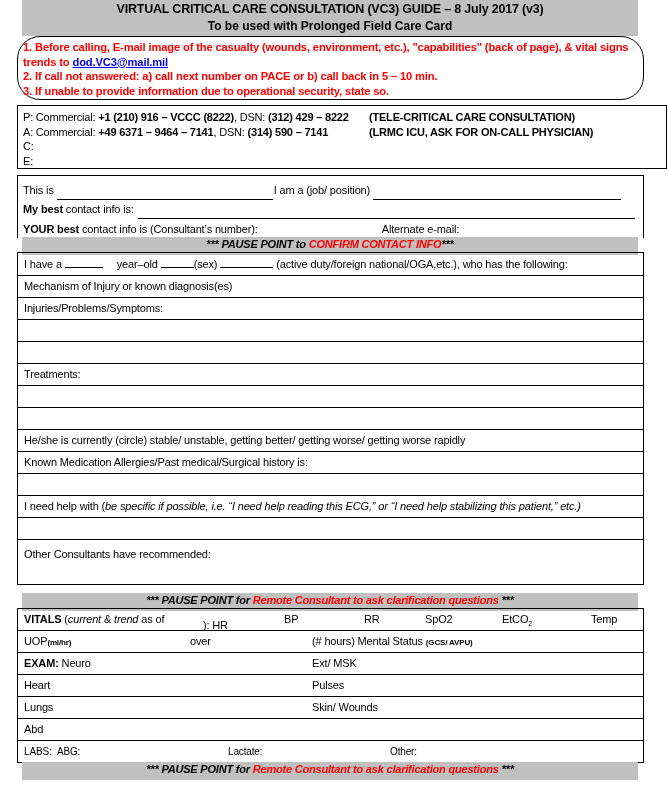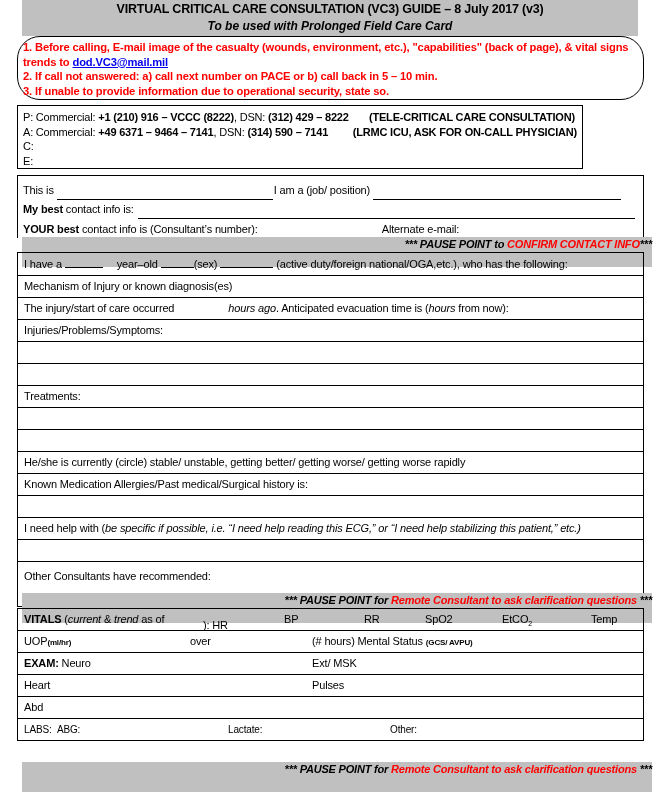--- a/index.html
+++ b/index.html
@@ -9,7 +9,7 @@
   .gray { background:#c0c0c0; }
   .title-band { left:22px; top:0; width:616px; height:36px; text-align:center; }
   .title-band .t1 { font-size:12.5px; font-weight:bold; line-height:17px; padding-top:1px; letter-spacing:-0.2px; }
-  .title-band .t2 { font-size:12px; font-weight:bold; font-style:italic; line-height:17px; }
+  .title-band .t2 { font-size:12px; font-weight:bold; line-height:17px; }
   .box { border:1.5px solid #000; box-sizing:border-box; }
   .instr { left:17px; top:36px; width:627px; height:64px; padding:3px 5px; color:#ff0000; font-size:11.2px; font-weight:bold; line-height:14.5px; letter-spacing:-0.15px;border-radius:23px; }
   .instr a { color:#0000ee; text-decoration:underline; }

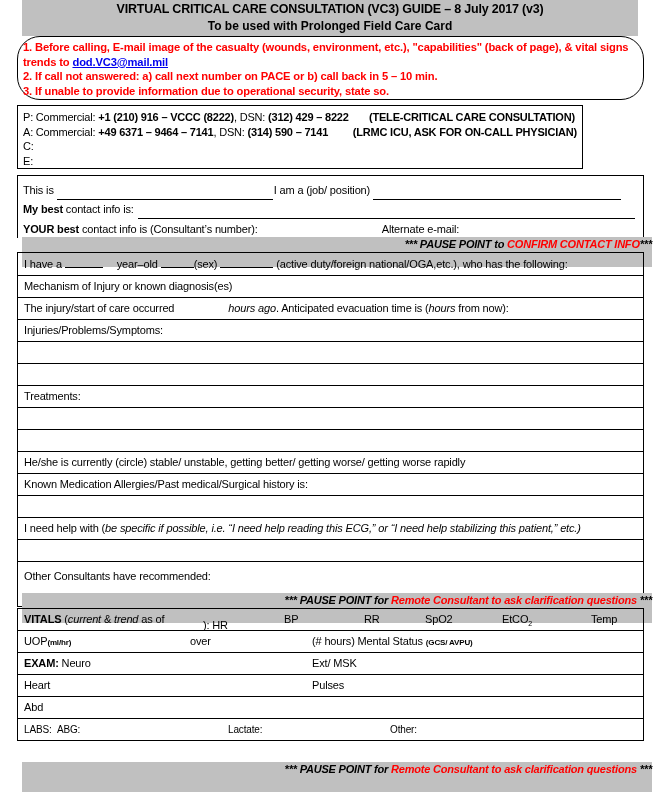--- a/index.html
+++ b/index.html
@@ -13,7 +13,7 @@
   .box { border:1.5px solid #000; box-sizing:border-box; }
   .instr { left:17px; top:36px; width:627px; height:64px; padding:3px 5px; color:#ff0000; font-size:11.2px; font-weight:bold; line-height:14.5px; letter-spacing:-0.15px;border-radius:23px; }
   .instr a { color:#0000ee; text-decoration:underline; }
-  .pace { left:17px; top:105px; width:566px; height:64px; padding:4px 5px; font-size:11px; line-height:14.5px; letter-spacing:-0.2px; }
+  .pace { left:17px; top:105px; width:650px; height:64px; padding:4px 5px; font-size:11px; line-height:14.5px; letter-spacing:-0.2px; }
   .pace .row { display:flex; white-space:nowrap; }
   .pace .num { width:346px; }
   .pace b { font-weight:bold; }

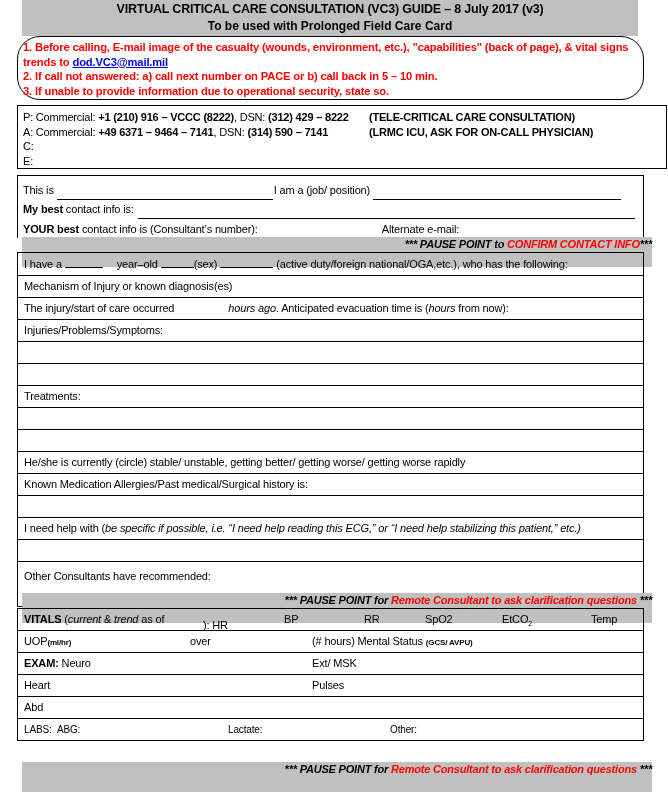--- a/index.html
+++ b/index.html
@@ -20,7 +20,7 @@
   .contact { left:17px; top:175px; width:627px; height:63px; padding:4px 5px 0 5px; font-size:11px; line-height:20px; letter-spacing:-0.15px; }
   .contact .line { display:flex; align-items:flex-end; white-space:nowrap; height:19.5px; }
   .blank { display:inline-block; border-bottom:1px solid #000; height:13px; }
-  .pause { left:22px; width:616px; height:30px; text-align:right; font-size:11px; font-weight:bold; font-style:italic; line-height:15px; letter-spacing:-0.2px;padding-left:14px; }
+  .pause { left:22px; width:616px; height:18px; text-align:center; font-size:11px; font-weight:bold; font-style:italic; line-height:15px; letter-spacing:-0.2px; }
   .pause .red { color:#ff0000; }
   .tbl { left:17px; width:627px; border:1.5px solid #000; box-sizing:border-box; border-bottom:none; }
   .tr { border-bottom:1px solid #000; box-sizing:border-box; height:22px; font-size:11px; line-height:21px; padding-left:6px; white-space:nowrap; position:relative; letter-spacing:-0.15px; }

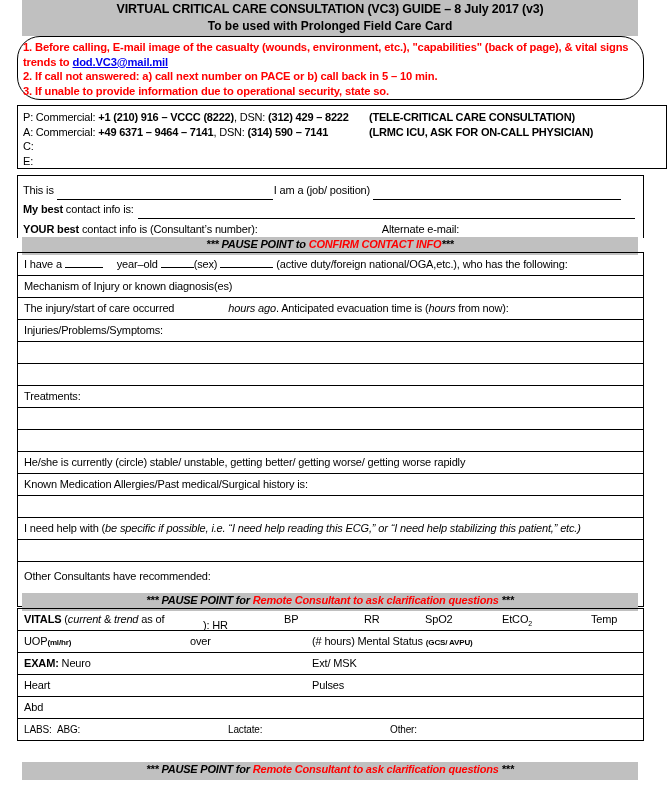--- a/index.html
+++ b/index.html
@@ -90,9 +90,6 @@
     <span>(active duty/foreign national/OGA,etc.), who has the following:</span>
   </div>
   <div class="tr">Mechanism of Injury or known diagnosis(es)</div>
-  <div class="tr">
-    <span>The injury/start of care occurred</span><span style="display:inline-block;width:54px;"></span><i>hours ago</i><span>.  Anticipated evacuation time is (</span><i>hours</i><span> from now):</span>
-  </div>
   <div class="tr">Injuries/Problems/Symptoms:</div>
   <div class="tr"></div>
   <div class="tr"></div>

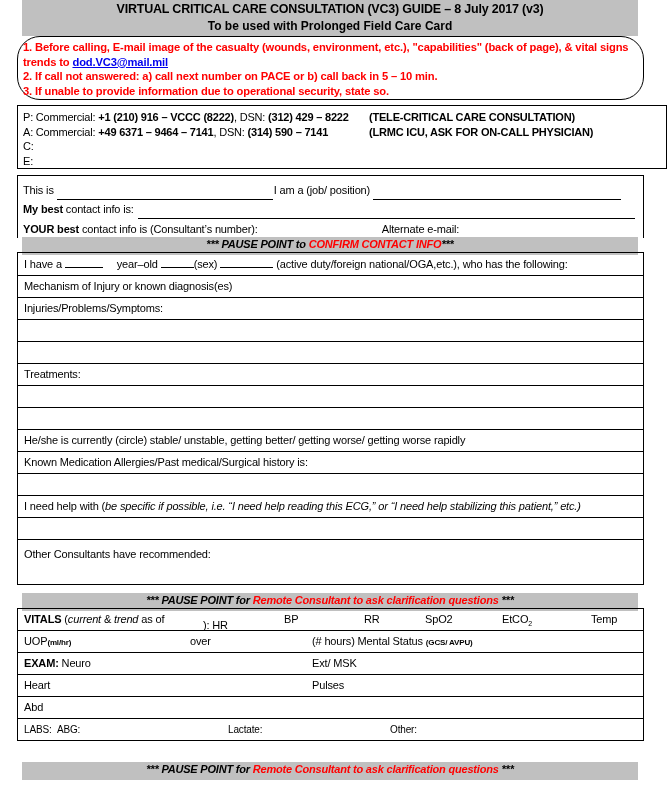--- a/index.html
+++ b/index.html
@@ -133,6 +133,10 @@
     <span>Heart</span>
     <span class="col" style="left:294px;">Pulses</span>
   </div>
+  <div class="tr">
+    <span>Lungs</span>
+    <span class="col" style="left:294px;">Skin/ Wounds</span>
+  </div>
   <div class="tr">Abd</div>
   <div class="tr last" style="font-size:10px;border-bottom:1.5px solid #000;">
     <span>LABS:</span>&nbsp;&nbsp;<span>ABG:</span>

TASK STATEMENT: Show every line above in which the word "size" appears.

RESPONSE TO THIS TASK:
   .title-band .t1 { font-size:12.5px; font-weight:bold; line-height:17px; padding-top:1px; letter-spacing:-0.2px; }
-  .title-band .t2 { font-size:12px; font-weight:bold; font-style:italic; line-height:17px; }
+  .title-band .t2 { font-size:12px; font-weight:bold; line-height:17px; }
   .instr { left:17px; top:36px; width:627px; height:64px; padding:3px 5px; color:#ff0000; font-size:11.2px; font-weight:bold; line-height:14.5px; letter-spacing:-0.15px;border-radius:23px; }
   .instr { left:17px; top:36px; width:627px; height:64px; padding:3px 5px; color:#ff0000; font-size:11.2px; font-weight:bold; line-height:14.5px; letter-spacing:-0.15px;border-radius:23px; }
-  .pace { left:17px; top:105px; width:566px; height:64px; padding:4px 5px; font-size:11px; line-height:14.5px; letter-spacing:-0.2px; }
+  .pace { left:17px; top:105px; width:650px; height:64px; padding:4px 5px; font-size:11px; line-height:14.5px; letter-spacing:-0.2px; }
   .contact { left:17px; top:175px; width:627px; height:63px; padding:4px 5px 0 5px; font-size:11px; line-height:20px; letter-spacing:-0.15px; }
-  .pause { left:22px; width:616px; height:30px; text-align:right; font-size:11px; font-weight:bold; font-style:italic; line-height:15px; letter-spacing:-0.2px;padding-left:14px; }
+  .pause { left:22px; width:616px; height:18px; text-align:center; font-size:11px; font-weight:bold; font-style:italic; line-height:15px; letter-spacing:-0.2px; }
   .tr { border-bottom:1px solid #000; box-sizing:border-box; height:22px; font-size:11px; line-height:21px; padding-left:6px; white-space:nowrap; position:relative; letter-spacing:-0.15px; }
   <div class="tr last" style="font-size:10px;border-bottom:1.5px solid #000;">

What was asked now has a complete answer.